Tafsir Al-Isra' 45: La Ilaha Illa Allah, Biang Perpecahan Umat Islam?

Tafsir Al-Isra Ilustrasi

Oleh: Dr. KH A Musta'in Syafi'ie M.Ag

45. wa-idzaa qara'ta alqur-aana ja’alnaa baynaka wabayna alladziina laa yu/minuuna bial-aakhirati hijaaban mastuuraan

Dan apabila engkau (Muhammad) membaca Al-Qur'an, Kami adakan suatu dinding yang tidak terlihat antara engkau dan orang-orang yang tidak beriman kepada kehidupan akhirat.

TAFSIR AKTUAL

Ayat 45 kemarin menunjuk, bahwa Alqur'an itu punya daya tutup (hijab) sehingga orang-orang kafir tidak bisa melihat nabi Muhammad SAW yang hendak dibunuh. Makna lain dari "hijaaba masturaa" adalah ketertutupan pandangan orang kafir hingga tidak bisa melihat hidayah di depan matanya.

Bila tesis dikembangkan, jadinya, bahwa orang beriman wajib pandai menangkap hidayah, disamping wajib pula berpikir cerdas dalam melihat persoalan, tidak picik dan tidak emosi, tidak pula tertutup dan nafsu, sehingga mampu membedakan mana yang esensi dan mana yang formalis.

Sekadar mengambil contoh, jika ada bendera bertuliskan "La ilaha illa Allah", maka, apa makna yang terbaca pada tulisan itu?.

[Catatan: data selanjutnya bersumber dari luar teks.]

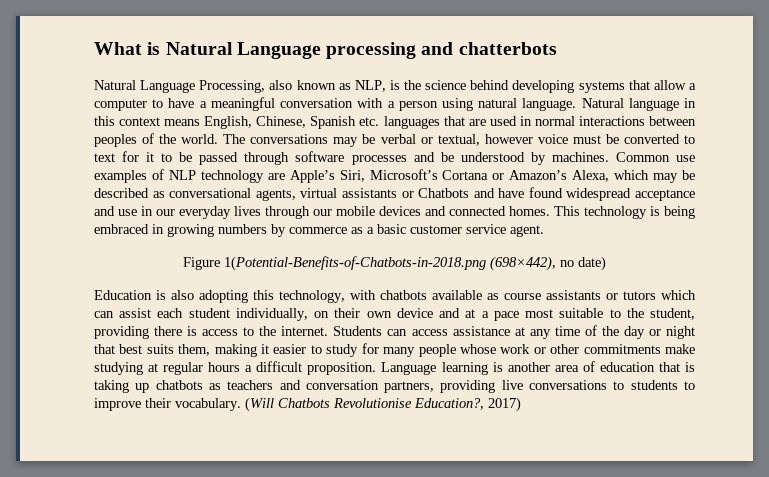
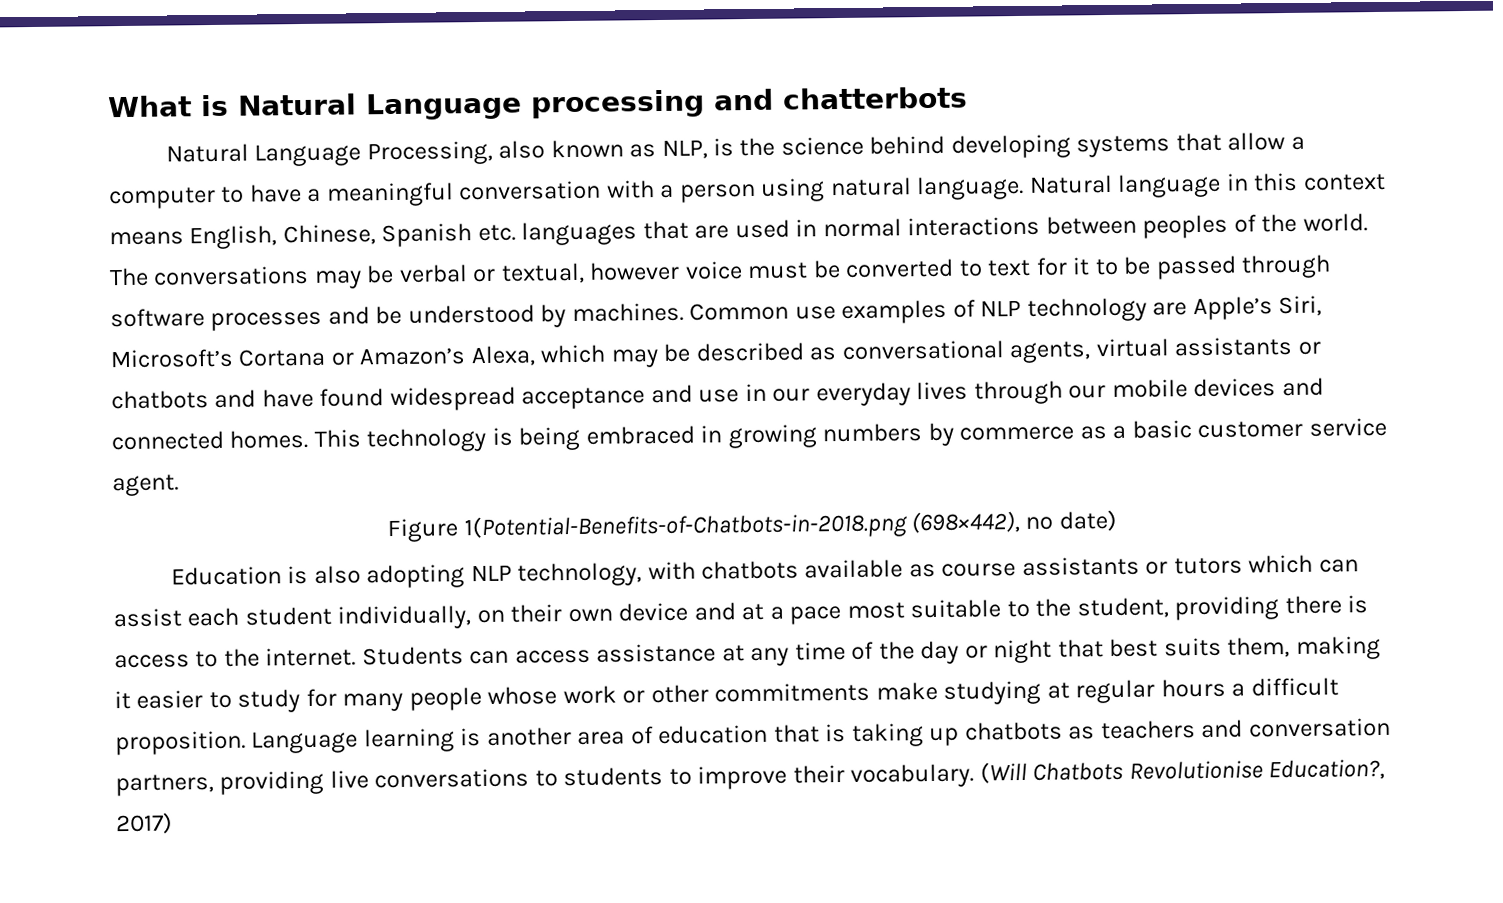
- Common use examples of NLP technology are Apple’s Siri, Microsoft’s Cortana or Amazon’s Alexa, which may be described as conversational agents, virtual assistants or Chatbots and have found widespread acceptance and use in our everyday lives through our mobile devices and connected homes.
+ Common use examples of NLP technology are Apple’s Siri, Microsoft’s Cortana or Amazon’s Alexa, which may be described as conversational agents, virtual assistants or chatbots and have found widespread acceptance and use in our everyday lives through our mobile devices and connected homes.
- Education is also adopting this technology, with chatbots available as course assistants or tutors which can assist each student individually, on their own device and at a pace most suitable to the student, providing there is access to the internet.
+ Education is also adopting NLP technology, with chatbots available as course assistants or tutors which can assist each student individually, on their own device and at a pace most suitable to the student, providing there is access to the internet.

Pertama, makna tauhidnya. Bahwa itu adalah tesis teologis, kalimah tauhid, terma imaniyah bagi umat Islam yang wajib dihormati secara mutlak, di mana saja dan kapan saja, dalam keadaan apa saja. Maka hukum yang berlaku atasnya adalah haram bagi orang beriman melecehkannya.

Kedua, makna simbolik, hanyalah bendera biasa yang bertuliskan huruf-huruf arab yang merangkai kalimat "La ilaha illa Allah". Hal mana, huruf adalah budaya atau ciptaan manusia sebagai lambang bunyi. Dari sisi lambang, sama derajatnya dengan lambang lain, meski terbaca identitasnya secara khusus. Maka hukum yang berlaku atasnya adalah hukum tradisi dan lahiriah, yakni bendera biasa dan bukan kalimah tauhid.

Di sini perlu ada ilmu kedua, ilmu kearifan membaca, ada di mana? pada posisi apa? digunakan untuk apa tulisan "La ilaha illa Allah" itu? Maka di situlah hukumnya. Bila kalimah "La ilaha illa Allah" berada pada posisi alamiahnya, ada pada tempat aslinya - belum terkontaminasi oleh kepentingan politik manusia, belum digunakan sebagai simbol kelompok tertentu - seperti ada pada mushaf Alqur'an, ada pada kaligrafi, pada kutub turats, buku pelajaran agama, maka makna kalimah tauhidnya sangat kuat dan nyata. Kita wajib menghormat.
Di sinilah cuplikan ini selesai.